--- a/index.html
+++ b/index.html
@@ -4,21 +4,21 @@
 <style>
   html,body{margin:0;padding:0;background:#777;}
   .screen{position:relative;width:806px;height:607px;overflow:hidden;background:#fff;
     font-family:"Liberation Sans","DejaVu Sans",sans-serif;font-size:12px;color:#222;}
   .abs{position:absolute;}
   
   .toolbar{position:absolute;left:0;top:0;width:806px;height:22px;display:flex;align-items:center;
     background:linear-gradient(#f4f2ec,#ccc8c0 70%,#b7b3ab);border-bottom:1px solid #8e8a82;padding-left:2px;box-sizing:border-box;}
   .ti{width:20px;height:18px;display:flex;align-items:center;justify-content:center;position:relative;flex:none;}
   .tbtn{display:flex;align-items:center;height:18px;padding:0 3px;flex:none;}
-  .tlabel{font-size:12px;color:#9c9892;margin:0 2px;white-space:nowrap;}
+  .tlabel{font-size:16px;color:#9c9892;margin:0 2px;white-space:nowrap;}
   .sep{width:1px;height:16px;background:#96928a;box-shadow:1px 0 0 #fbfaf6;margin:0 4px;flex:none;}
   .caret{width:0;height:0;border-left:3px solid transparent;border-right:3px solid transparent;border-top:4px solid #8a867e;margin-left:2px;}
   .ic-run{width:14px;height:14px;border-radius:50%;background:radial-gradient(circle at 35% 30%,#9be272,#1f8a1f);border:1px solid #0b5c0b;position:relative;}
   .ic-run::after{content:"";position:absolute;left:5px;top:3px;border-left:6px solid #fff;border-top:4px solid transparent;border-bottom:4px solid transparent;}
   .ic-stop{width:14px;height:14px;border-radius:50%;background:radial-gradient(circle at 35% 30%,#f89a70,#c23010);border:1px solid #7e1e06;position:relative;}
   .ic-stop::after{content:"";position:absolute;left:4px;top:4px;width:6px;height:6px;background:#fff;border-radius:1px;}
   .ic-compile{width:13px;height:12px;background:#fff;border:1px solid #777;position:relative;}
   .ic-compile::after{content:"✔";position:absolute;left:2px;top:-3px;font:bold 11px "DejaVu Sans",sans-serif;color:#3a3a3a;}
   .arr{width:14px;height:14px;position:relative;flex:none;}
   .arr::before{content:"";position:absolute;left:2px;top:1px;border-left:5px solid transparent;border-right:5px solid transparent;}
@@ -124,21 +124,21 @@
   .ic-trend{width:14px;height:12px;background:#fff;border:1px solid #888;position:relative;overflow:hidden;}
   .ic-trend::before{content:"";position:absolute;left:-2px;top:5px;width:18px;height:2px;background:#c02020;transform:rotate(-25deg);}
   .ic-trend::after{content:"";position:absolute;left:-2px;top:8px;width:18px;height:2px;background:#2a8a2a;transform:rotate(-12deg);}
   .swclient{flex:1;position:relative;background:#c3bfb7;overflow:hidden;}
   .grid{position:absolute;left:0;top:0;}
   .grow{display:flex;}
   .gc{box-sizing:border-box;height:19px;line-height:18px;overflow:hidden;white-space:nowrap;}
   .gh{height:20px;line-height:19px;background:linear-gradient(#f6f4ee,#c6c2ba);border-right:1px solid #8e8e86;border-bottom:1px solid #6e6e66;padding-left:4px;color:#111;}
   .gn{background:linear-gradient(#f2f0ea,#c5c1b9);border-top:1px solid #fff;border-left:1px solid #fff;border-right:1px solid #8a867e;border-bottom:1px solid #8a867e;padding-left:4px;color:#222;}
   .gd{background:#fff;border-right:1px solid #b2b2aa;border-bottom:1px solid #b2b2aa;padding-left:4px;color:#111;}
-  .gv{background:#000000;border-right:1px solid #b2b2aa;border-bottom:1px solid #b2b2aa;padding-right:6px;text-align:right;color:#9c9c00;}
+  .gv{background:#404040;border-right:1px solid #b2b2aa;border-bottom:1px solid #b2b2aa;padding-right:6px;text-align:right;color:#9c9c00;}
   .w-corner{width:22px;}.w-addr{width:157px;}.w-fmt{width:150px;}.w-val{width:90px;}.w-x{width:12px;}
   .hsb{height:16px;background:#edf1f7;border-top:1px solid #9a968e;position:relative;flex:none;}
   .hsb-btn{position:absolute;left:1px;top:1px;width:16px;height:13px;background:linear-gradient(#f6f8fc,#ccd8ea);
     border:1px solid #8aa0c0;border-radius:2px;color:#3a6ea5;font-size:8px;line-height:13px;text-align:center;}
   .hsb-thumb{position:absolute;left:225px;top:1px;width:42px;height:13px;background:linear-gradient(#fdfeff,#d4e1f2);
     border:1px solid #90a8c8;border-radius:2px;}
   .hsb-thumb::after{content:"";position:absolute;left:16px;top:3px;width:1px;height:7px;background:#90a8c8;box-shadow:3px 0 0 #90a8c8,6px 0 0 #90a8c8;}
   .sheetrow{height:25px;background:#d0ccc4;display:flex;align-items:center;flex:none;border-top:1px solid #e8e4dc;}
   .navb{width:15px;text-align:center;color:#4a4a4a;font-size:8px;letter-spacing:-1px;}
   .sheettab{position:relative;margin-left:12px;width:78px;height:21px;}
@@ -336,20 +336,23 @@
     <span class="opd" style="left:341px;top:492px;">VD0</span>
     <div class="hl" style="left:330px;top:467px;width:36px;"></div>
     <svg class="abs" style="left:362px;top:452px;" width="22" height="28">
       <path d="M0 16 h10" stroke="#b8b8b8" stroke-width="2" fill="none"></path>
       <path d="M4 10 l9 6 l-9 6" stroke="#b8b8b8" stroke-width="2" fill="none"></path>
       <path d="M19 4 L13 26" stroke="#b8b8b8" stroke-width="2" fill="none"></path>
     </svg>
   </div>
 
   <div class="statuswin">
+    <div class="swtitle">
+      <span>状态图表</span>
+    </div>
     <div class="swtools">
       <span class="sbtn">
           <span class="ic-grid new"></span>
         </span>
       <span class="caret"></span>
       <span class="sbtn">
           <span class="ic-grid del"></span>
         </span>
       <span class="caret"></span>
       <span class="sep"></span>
---------------
Above are some records; repeat all of them exactly.

- **Response to this exercise**:
--- a/index.html
+++ b/index.html
@@ -4,21 +4,21 @@
 <style>
   html,body{margin:0;padding:0;background:#777;}
   .screen{position:relative;width:806px;height:607px;overflow:hidden;background:#fff;
     font-family:"Liberation Sans","DejaVu Sans",sans-serif;font-size:12px;color:#222;}
   .abs{position:absolute;}
   
   .toolbar{position:absolute;left:0;top:0;width:806px;height:22px;display:flex;align-items:center;
     background:linear-gradient(#f4f2ec,#ccc8c0 70%,#b7b3ab);border-bottom:1px solid #8e8a82;padding-left:2px;box-sizing:border-box;}
   .ti{width:20px;height:18px;display:flex;align-items:center;justify-content:center;position:relative;flex:none;}
   .tbtn{display:flex;align-items:center;height:18px;padding:0 3px;flex:none;}
-  .tlabel{font-size:12px;color:#9c9892;margin:0 2px;white-space:nowrap;}
+  .tlabel{font-size:16px;color:#9c9892;margin:0 2px;white-space:nowrap;}
   .sep{width:1px;height:16px;background:#96928a;box-shadow:1px 0 0 #fbfaf6;margin:0 4px;flex:none;}
   .caret{width:0;height:0;border-left:3px solid transparent;border-right:3px solid transparent;border-top:4px solid #8a867e;margin-left:2px;}
   .ic-run{width:14px;height:14px;border-radius:50%;background:radial-gradient(circle at 35% 30%,#9be272,#1f8a1f);border:1px solid #0b5c0b;position:relative;}
   .ic-run::after{content:"";position:absolute;left:5px;top:3px;border-left:6px solid #fff;border-top:4px solid transparent;border-bottom:4px solid transparent;}
   .ic-stop{width:14px;height:14px;border-radius:50%;background:radial-gradient(circle at 35% 30%,#f89a70,#c23010);border:1px solid #7e1e06;position:relative;}
   .ic-stop::after{content:"";position:absolute;left:4px;top:4px;width:6px;height:6px;background:#fff;border-radius:1px;}
   .ic-compile{width:13px;height:12px;background:#fff;border:1px solid #777;position:relative;}
   .ic-compile::after{content:"✔";position:absolute;left:2px;top:-3px;font:bold 11px "DejaVu Sans",sans-serif;color:#3a3a3a;}
   .arr{width:14px;height:14px;position:relative;flex:none;}
   .arr::before{content:"";position:absolute;left:2px;top:1px;border-left:5px solid transparent;border-right:5px solid transparent;}
@@ -124,21 +124,21 @@
   .ic-trend{width:14px;height:12px;background:#fff;border:1px solid #888;position:relative;overflow:hidden;}
   .ic-trend::before{content:"";position:absolute;left:-2px;top:5px;width:18px;height:2px;background:#c02020;transform:rotate(-25deg);}
   .ic-trend::after{content:"";position:absolute;left:-2px;top:8px;width:18px;height:2px;background:#2a8a2a;transform:rotate(-12deg);}
   .swclient{flex:1;position:relative;background:#c3bfb7;overflow:hidden;}
   .grid{position:absolute;left:0;top:0;}
   .grow{display:flex;}
   .gc{box-sizing:border-box;height:19px;line-height:18px;overflow:hidden;white-space:nowrap;}
   .gh{height:20px;line-height:19px;background:linear-gradient(#f6f4ee,#c6c2ba);border-right:1px solid #8e8e86;border-bottom:1px solid #6e6e66;padding-left:4px;color:#111;}
   .gn{background:linear-gradient(#f2f0ea,#c5c1b9);border-top:1px solid #fff;border-left:1px solid #fff;border-right:1px solid #8a867e;border-bottom:1px solid #8a867e;padding-left:4px;color:#222;}
   .gd{background:#fff;border-right:1px solid #b2b2aa;border-bottom:1px solid #b2b2aa;padding-left:4px;color:#111;}
-  .gv{background:#000000;border-right:1px solid #b2b2aa;border-bottom:1px solid #b2b2aa;padding-right:6px;text-align:right;color:#9c9c00;}
+  .gv{background:#404040;border-right:1px solid #b2b2aa;border-bottom:1px solid #b2b2aa;padding-right:6px;text-align:right;color:#9c9c00;}
   .w-corner{width:22px;}.w-addr{width:157px;}.w-fmt{width:150px;}.w-val{width:90px;}.w-x{width:12px;}
   .hsb{height:16px;background:#edf1f7;border-top:1px solid #9a968e;position:relative;flex:none;}
   .hsb-btn{position:absolute;left:1px;top:1px;width:16px;height:13px;background:linear-gradient(#f6f8fc,#ccd8ea);
     border:1px solid #8aa0c0;border-radius:2px;color:#3a6ea5;font-size:8px;line-height:13px;text-align:center;}
   .hsb-thumb{position:absolute;left:225px;top:1px;width:42px;height:13px;background:linear-gradient(#fdfeff,#d4e1f2);
     border:1px solid #90a8c8;border-radius:2px;}
   .hsb-thumb::after{content:"";position:absolute;left:16px;top:3px;width:1px;height:7px;background:#90a8c8;box-shadow:3px 0 0 #90a8c8,6px 0 0 #90a8c8;}
   .sheetrow{height:25px;background:#d0ccc4;display:flex;align-items:center;flex:none;border-top:1px solid #e8e4dc;}
   .navb{width:15px;text-align:center;color:#4a4a4a;font-size:8px;letter-spacing:-1px;}
   .sheettab{position:relative;margin-left:12px;width:78px;height:21px;}
@@ -336,20 +336,23 @@
     <span class="opd" style="left:341px;top:492px;">VD0</span>
     <div class="hl" style="left:330px;top:467px;width:36px;"></div>
     <svg class="abs" style="left:362px;top:452px;" width="22" height="28">
       <path d="M0 16 h10" stroke="#b8b8b8" stroke-width="2" fill="none"></path>
       <path d="M4 10 l9 6 l-9 6" stroke="#b8b8b8" stroke-width="2" fill="none"></path>
       <path d="M19 4 L13 26" stroke="#b8b8b8" stroke-width="2" fill="none"></path>
     </svg>
   </div>
 
   <div class="statuswin">
+    <div class="swtitle">
+      <span>状态图表</span>
+    </div>
     <div class="swtools">
       <span class="sbtn">
           <span class="ic-grid new"></span>
         </span>
       <span class="caret"></span>
       <span class="sbtn">
           <span class="ic-grid del"></span>
         </span>
       <span class="caret"></span>
       <span class="sep"></span>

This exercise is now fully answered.